Records drawn from a dataset ->
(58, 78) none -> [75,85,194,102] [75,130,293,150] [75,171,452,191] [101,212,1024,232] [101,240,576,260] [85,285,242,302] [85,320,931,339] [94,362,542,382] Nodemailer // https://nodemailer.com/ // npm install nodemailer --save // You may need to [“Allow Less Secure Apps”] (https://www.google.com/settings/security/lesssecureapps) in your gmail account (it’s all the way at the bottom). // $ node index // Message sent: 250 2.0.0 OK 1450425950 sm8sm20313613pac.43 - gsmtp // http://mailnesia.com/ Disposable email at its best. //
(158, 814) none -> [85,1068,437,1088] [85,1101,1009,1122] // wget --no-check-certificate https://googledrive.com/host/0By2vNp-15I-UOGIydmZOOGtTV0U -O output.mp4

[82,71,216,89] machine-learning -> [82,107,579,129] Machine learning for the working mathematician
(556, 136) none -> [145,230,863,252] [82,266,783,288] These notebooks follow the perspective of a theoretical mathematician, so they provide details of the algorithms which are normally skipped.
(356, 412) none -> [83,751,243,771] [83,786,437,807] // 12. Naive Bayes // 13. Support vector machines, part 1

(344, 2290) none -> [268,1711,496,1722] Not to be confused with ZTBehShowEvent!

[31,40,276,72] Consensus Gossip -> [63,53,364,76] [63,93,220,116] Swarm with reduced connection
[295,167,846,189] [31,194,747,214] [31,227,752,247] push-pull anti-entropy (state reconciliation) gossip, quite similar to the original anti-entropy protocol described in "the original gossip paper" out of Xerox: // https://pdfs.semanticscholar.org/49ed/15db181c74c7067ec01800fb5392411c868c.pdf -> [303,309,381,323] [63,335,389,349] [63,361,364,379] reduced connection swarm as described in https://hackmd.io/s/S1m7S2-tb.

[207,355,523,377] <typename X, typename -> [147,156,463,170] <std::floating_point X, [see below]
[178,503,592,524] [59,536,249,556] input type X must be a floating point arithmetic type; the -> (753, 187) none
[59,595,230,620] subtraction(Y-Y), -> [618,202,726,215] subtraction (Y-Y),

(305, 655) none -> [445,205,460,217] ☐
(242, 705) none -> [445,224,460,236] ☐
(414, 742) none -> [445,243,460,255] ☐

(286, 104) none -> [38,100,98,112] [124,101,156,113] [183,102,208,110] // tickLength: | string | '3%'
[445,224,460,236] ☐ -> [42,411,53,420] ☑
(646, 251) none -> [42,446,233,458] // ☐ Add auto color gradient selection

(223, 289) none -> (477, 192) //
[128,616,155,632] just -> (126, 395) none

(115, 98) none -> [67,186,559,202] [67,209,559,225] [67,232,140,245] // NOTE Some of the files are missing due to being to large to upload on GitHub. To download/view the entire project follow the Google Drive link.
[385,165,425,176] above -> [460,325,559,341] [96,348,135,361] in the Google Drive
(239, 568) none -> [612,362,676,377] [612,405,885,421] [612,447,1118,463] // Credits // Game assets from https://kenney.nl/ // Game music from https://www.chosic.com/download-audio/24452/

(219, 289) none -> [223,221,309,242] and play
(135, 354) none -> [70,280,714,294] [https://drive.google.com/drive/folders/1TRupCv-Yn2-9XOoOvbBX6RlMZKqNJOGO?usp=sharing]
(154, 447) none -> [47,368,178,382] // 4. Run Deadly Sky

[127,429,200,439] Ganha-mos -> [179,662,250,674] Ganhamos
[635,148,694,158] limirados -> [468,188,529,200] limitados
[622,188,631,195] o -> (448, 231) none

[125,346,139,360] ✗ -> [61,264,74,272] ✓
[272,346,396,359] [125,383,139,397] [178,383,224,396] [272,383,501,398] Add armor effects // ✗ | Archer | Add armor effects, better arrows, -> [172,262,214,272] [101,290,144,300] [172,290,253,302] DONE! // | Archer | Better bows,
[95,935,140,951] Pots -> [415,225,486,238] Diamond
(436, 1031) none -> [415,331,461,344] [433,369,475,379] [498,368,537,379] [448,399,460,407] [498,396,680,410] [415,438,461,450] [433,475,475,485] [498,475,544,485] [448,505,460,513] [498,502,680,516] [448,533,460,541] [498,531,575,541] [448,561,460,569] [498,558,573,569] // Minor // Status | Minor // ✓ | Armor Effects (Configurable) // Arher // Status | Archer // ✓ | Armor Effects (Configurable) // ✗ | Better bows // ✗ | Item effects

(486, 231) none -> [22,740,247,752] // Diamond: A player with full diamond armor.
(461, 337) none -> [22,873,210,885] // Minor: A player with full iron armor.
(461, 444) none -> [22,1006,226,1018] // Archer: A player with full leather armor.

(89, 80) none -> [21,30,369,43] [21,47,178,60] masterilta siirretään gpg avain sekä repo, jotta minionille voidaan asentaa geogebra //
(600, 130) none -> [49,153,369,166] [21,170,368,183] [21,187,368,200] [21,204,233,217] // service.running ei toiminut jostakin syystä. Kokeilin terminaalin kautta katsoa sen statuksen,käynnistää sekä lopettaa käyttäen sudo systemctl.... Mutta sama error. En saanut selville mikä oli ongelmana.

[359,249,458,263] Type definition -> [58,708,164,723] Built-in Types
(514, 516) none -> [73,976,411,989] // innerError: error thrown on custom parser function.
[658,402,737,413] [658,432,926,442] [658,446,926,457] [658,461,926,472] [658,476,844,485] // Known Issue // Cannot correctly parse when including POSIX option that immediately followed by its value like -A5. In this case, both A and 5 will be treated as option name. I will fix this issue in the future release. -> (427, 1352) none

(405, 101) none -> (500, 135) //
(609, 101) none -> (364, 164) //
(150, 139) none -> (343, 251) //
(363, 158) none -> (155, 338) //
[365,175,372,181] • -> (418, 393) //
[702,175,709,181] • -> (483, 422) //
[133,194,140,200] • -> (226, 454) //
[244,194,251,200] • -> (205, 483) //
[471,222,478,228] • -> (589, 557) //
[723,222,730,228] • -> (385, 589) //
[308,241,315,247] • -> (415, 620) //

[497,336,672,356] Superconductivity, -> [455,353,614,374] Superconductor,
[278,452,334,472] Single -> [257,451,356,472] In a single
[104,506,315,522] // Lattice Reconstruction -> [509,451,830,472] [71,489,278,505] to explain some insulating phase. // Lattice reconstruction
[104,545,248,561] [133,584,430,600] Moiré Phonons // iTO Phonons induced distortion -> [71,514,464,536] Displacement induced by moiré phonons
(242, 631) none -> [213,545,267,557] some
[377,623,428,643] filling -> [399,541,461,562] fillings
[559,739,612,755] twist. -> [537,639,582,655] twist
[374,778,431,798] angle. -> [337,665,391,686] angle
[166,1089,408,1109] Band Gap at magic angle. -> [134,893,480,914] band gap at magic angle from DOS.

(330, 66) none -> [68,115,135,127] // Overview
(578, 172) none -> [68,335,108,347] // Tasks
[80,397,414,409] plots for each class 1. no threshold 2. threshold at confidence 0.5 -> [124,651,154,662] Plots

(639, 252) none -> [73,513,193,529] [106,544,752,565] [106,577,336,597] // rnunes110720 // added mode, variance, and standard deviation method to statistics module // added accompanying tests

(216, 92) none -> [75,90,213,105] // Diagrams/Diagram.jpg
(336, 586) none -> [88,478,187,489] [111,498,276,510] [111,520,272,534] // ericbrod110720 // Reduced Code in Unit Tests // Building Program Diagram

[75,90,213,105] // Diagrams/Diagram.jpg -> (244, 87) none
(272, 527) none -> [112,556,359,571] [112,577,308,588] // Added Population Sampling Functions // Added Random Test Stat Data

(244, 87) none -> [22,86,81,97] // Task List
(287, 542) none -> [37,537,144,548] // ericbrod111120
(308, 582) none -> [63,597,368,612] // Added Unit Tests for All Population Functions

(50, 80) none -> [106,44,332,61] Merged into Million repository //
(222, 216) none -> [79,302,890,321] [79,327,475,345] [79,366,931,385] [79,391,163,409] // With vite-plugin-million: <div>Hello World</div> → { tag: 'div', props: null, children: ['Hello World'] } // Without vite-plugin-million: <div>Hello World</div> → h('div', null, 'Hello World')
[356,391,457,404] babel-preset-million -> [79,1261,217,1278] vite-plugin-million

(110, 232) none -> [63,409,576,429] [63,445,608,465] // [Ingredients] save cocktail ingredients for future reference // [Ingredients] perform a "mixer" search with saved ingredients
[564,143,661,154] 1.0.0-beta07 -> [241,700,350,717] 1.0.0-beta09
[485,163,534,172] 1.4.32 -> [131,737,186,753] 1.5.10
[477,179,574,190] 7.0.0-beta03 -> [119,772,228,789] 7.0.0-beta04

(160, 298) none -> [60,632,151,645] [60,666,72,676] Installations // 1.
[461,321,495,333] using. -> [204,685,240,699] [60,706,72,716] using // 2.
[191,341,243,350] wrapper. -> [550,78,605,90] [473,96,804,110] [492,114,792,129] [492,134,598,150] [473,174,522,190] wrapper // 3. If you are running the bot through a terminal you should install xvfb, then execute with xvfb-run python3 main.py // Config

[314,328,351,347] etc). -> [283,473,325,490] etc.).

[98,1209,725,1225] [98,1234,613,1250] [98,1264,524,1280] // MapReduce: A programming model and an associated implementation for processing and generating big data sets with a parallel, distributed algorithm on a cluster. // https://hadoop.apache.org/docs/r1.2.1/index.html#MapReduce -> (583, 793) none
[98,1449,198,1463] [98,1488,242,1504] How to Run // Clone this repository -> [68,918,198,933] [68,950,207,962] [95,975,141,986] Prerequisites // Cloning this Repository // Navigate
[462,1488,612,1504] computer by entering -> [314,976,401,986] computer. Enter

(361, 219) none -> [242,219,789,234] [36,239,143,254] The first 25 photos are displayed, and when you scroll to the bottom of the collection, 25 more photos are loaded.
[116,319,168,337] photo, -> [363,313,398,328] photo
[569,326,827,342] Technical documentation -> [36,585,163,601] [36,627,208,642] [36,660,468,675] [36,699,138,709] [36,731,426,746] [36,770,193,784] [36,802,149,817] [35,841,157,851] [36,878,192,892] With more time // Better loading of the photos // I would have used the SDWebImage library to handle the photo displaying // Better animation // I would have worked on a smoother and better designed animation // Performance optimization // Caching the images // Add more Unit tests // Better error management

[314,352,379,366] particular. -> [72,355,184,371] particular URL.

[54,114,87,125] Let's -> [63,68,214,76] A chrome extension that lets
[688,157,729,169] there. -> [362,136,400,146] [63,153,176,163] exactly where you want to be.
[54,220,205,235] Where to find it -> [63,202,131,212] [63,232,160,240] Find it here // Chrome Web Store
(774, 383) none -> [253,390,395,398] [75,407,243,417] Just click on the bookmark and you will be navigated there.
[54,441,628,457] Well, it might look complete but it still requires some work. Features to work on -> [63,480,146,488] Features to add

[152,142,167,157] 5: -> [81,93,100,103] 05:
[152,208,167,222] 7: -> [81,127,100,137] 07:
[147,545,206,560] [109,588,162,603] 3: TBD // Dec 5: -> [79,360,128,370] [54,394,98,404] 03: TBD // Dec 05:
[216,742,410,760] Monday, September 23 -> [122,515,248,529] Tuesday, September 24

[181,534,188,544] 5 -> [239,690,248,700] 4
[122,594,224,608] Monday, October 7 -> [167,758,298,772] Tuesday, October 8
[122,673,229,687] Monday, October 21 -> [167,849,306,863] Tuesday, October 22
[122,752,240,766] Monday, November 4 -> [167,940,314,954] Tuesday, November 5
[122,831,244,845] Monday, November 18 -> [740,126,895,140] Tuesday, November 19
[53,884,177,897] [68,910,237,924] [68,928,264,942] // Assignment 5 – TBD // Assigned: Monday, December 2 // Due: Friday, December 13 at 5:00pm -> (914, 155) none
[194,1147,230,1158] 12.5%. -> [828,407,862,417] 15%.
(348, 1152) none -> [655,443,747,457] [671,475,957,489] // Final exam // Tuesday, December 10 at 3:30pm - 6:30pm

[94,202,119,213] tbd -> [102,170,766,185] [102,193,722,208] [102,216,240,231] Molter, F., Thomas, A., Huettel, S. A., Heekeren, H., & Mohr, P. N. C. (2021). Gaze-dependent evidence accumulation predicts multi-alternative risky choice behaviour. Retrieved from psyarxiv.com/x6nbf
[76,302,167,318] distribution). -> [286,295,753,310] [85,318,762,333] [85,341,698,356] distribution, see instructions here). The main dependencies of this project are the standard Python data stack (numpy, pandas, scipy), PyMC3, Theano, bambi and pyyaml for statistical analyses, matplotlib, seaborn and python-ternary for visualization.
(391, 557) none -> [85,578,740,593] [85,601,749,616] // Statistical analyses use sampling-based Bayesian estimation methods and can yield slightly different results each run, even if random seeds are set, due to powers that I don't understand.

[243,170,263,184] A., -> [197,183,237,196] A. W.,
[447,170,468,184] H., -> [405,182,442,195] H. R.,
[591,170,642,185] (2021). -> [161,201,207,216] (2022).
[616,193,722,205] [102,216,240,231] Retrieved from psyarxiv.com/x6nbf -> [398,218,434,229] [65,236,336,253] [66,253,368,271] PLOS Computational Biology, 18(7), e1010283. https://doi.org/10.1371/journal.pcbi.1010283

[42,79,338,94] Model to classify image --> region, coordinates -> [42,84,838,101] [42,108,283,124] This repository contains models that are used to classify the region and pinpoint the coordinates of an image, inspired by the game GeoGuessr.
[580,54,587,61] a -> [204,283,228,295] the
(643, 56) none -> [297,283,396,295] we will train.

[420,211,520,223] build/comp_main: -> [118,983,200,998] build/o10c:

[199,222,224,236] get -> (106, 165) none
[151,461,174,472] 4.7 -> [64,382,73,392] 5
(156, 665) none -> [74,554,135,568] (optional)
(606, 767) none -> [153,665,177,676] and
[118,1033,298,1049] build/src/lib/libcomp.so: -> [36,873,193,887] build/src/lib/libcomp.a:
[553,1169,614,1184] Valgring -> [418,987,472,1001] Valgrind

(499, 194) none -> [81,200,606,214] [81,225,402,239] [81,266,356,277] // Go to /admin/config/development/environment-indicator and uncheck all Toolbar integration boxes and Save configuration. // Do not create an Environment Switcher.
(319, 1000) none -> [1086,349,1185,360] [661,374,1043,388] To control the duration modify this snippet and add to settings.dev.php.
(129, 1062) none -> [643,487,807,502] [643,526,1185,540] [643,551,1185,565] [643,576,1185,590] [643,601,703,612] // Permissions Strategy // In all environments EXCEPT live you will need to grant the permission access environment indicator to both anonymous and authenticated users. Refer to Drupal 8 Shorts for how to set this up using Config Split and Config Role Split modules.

TRY IT -> Taking the line with "[194,1147,230,1158] 12.5%. ->" as the first and the line with "[94,202,119,213] tbd ->" as the last, retype that stretch of the data above exactly, with no other lines.

RESPONSE AREA ->
[194,1147,230,1158] 12.5%. -> [828,407,862,417] 15%.
(348, 1152) none -> [655,443,747,457] [671,475,957,489] // Final exam // Tuesday, December 10 at 3:30pm - 6:30pm

[94,202,119,213] tbd -> [102,170,766,185] [102,193,722,208] [102,216,240,231] Molter, F., Thomas, A., Huettel, S. A., Heekeren, H., & Mohr, P. N. C. (2021). Gaze-dependent evidence accumulation predicts multi-alternative risky choice behaviour. Retrieved from psyarxiv.com/x6nbf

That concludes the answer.